Ia menarik napas dalam beberapa kali untuk menenangkan diri, lalu berjalan menuju arah mobil Zhou Yongjia. Meski berjalan kaki, Zhou Yongjia dan Yang Tong Chuxue menyadari bahwa kecepatan Liu Ning sangat luar biasa, mereka sudah mulai berlari pun tetap tidak bisa mengejar, malah semakin tertinggal.
Untungnya, jarak ke mobil tidak terlalu jauh. Segera mereka tiba di depan mobil, kali ini Liu Ning duduk di kursi pengemudi, setelah Zhou Yongjia memasang kunci mobil, tanpa basa-basi langsung menyalakan mesin dan melaju menuju rumah sakit.
Saat itu, di Rumah Sakit Umum Liangcheng,
Seorang pria bertubuh tinggi besar memandang dingin ke arah para dokter di depannya, berkata dengan suara keras, "Masalah ini adalah tanggung jawab rumah sakit kalian, kami membawa pasien ke sini karena percaya pada kalian, tapi apa yang kalian lakukan? Kalian malah membuat luka pasien semakin parah, menurut kalian apa yang harus dilakukan?"
Di sisi lain, Xiao Yu Wei berbisik pelan, "Padahal kalian yang memberi makanan terlarang pada pasien dan tidak memberitahu kami... ah."
Belum selesai bicara, seorang anak buah pria tinggi itu melangkah maju, menatap tajam ke arah mereka.

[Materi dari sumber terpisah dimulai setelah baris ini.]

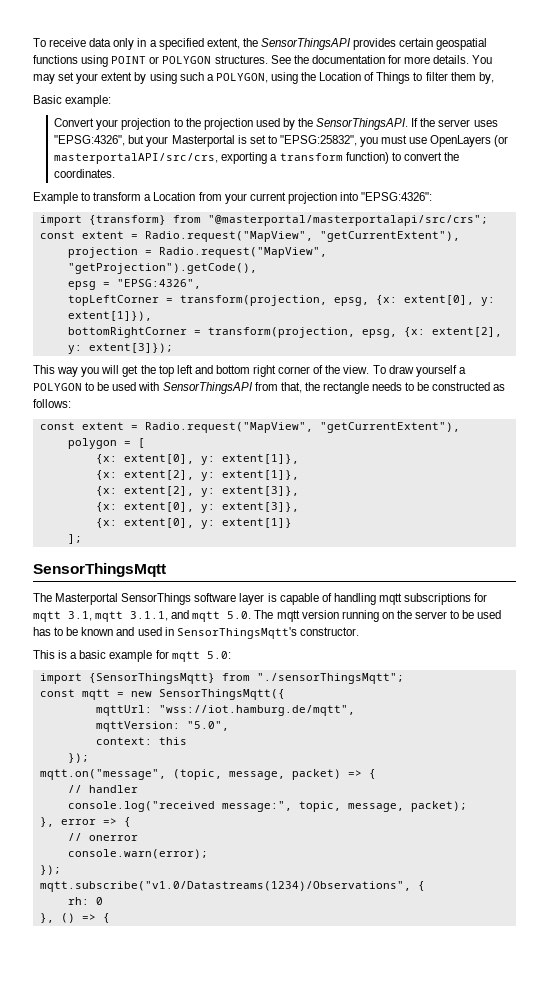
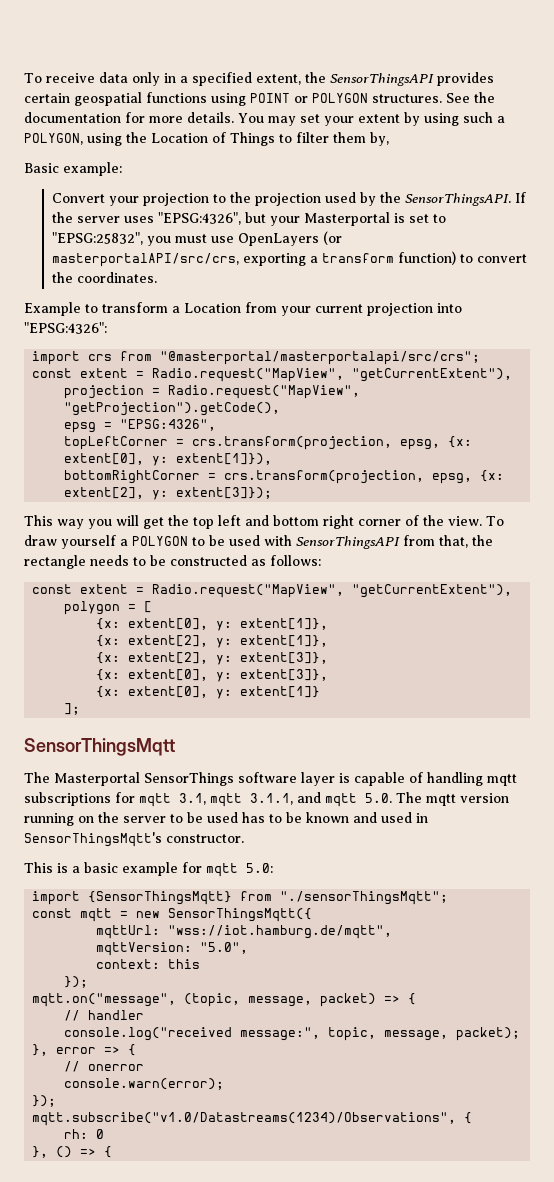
[88,215,166,225] {transform} -> [88,354,113,361] crs
[179,295,327,306] transform(projection, -> [192,436,393,450] crs.transform(projection,
[207,327,355,338] transform(projection, -> [224,470,425,484] crs.transform(projection,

Xiao Yu Wei yang baru saja bekerja, belum pernah menghadapi ancaman seperti itu, langsung menjerit ketakutan. Ia tampak hampir menangis, lalu bersembunyi di belakang seorang wanita paruh baya.
Wanita itu adalah ibu Liu Ning, Gui Mengxuan. Ia mengerutkan kening, hendak membela diri, "Ini jelas tanggung jawab kalian, sudah diperingatkan oleh dokter tapi tetap memaksa memberi makanan pada pasien..."
"Cukup," pria tinggi itu memotong, "Bagaimanapun juga, kejadian ini terjadi di rumah sakit kalian, kalian harus membayar!"
"Benar, kami percaya pada kalian, makanya membawa pasien ke sini, tapi kalian malah memberi hasil seperti ini."
"Jika tidak membayar, bagaimana bisa begitu!"
"Ini kecelakaan medis besar, paling tidak harus membayar belasan juta!"